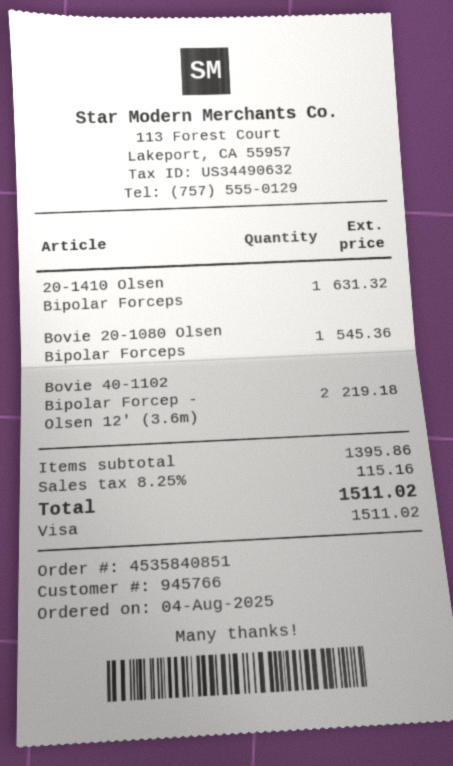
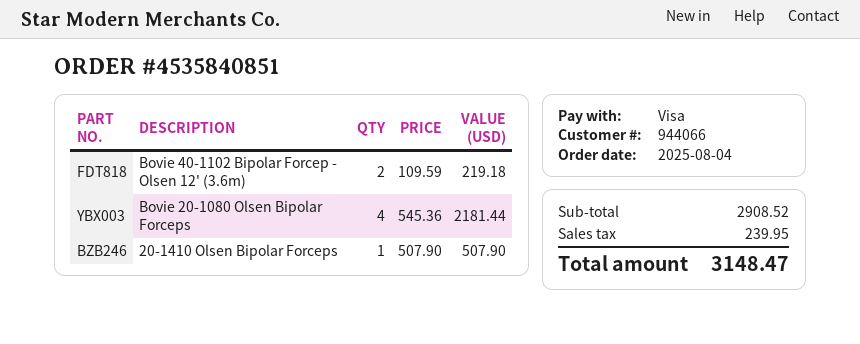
customer number: 945766 -> 944066
20-1410 Olsen Bipolar Forceps: 1 for 631.32 -> 1 for 507.90
Bovie 20-1080 Olsen Bipolar Forceps: 1 for 545.36 -> 4 for 2181.44
subtotal: 1395.86 -> 2908.52
tax: 115.16 -> 239.95
total: 1511.02 -> 3148.47

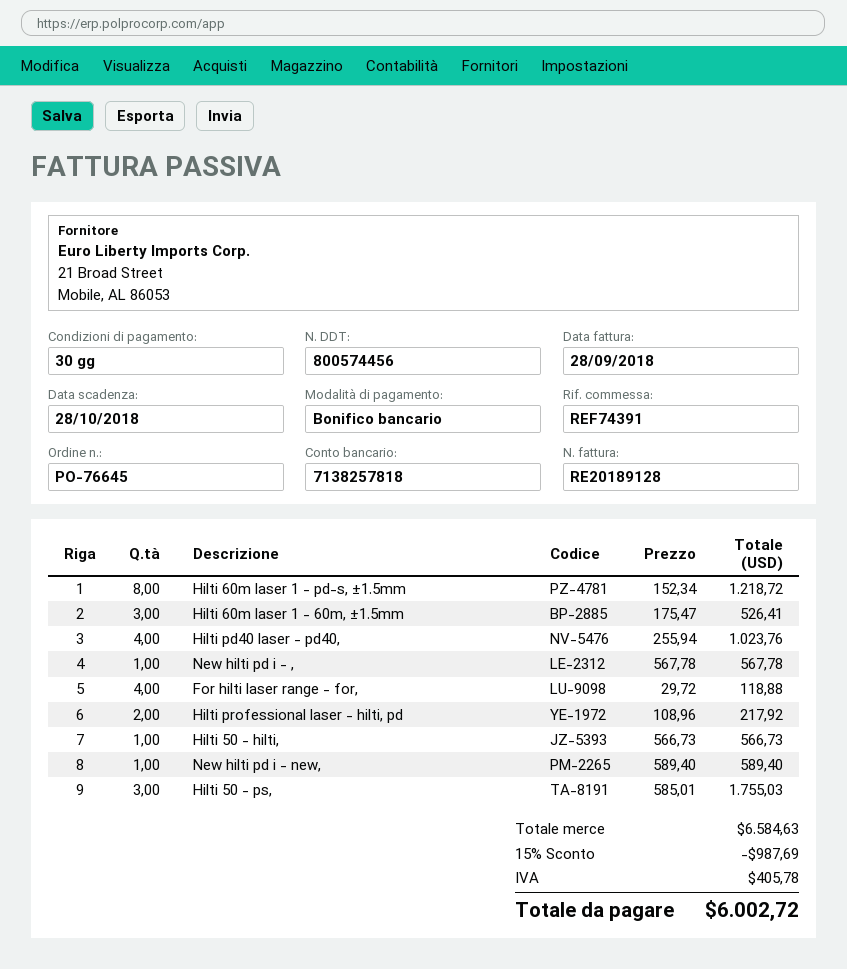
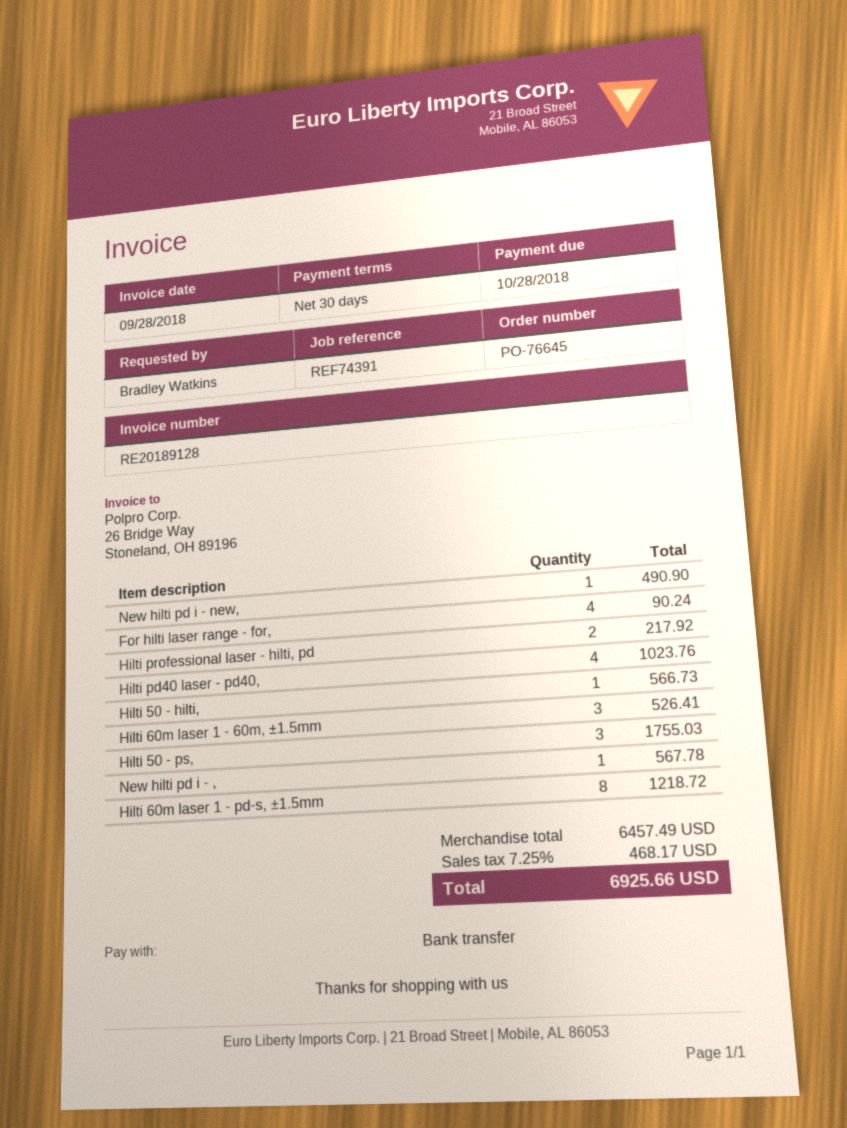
For hilti laser range - for,: 4 for 118.88 -> 4 for 90.24
New hilti pd i - new,: 1 for 589.40 -> 1 for 490.90
subtotal: 6584.63 -> 6457.49
discount: 15% = 987.69 -> none
tax: 405.78 -> 468.17
total: 6002.72 -> 6925.66

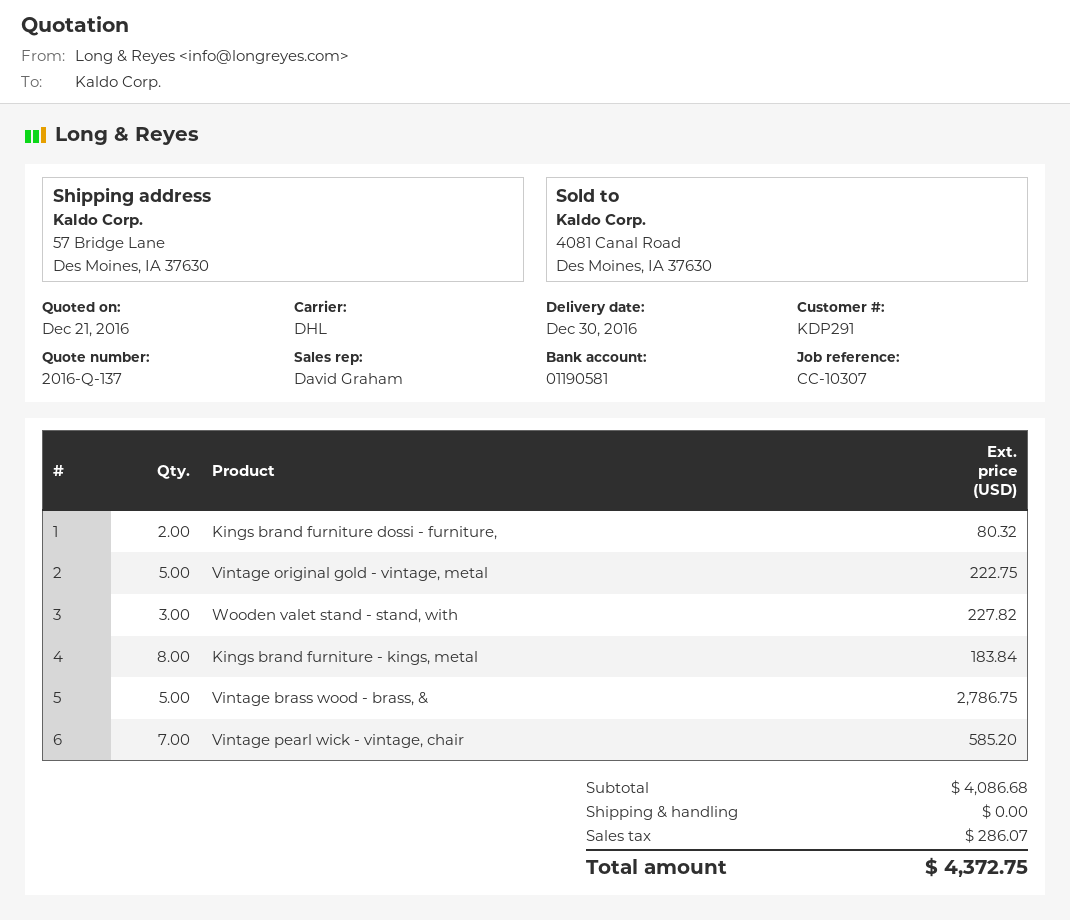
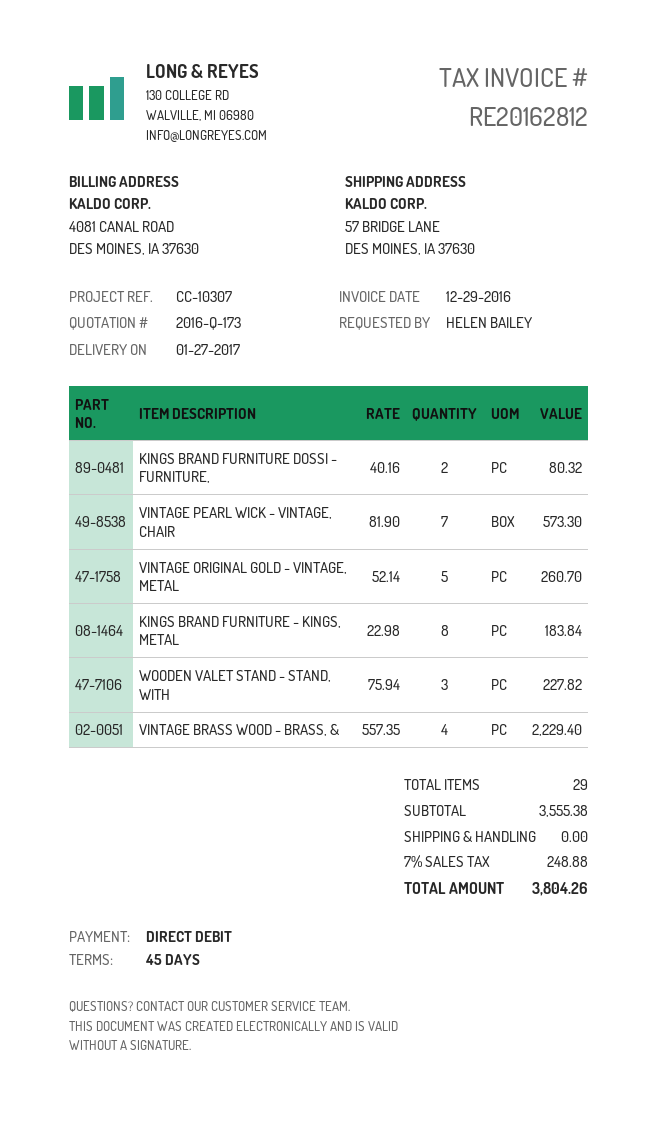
quote number: 2016-Q-137 -> 2016-Q-173
delivery date: 2016-12-30 -> 2017-01-27
Vintage original gold - vintage, metal: 5 for 222.75 -> 5 for 260.70
Vintage brass wood - brass, &: 5 for 2786.75 -> 4 for 2229.40
Vintage pearl wick - vintage, chair: 7 for 585.20 -> 7 for 573.30
subtotal: 4086.68 -> 3555.38
tax: 286.07 -> 248.88
total: 4372.75 -> 3804.26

_REQUIRED ACTION_
Copy each line holding "Olsen" from the material above.

_ANSWER TO THE EXERCISE_
20-1410 Olsen Bipolar Forceps: 1 for 631.32 -> 1 for 507.90
Bovie 20-1080 Olsen Bipolar Forceps: 1 for 545.36 -> 4 for 2181.44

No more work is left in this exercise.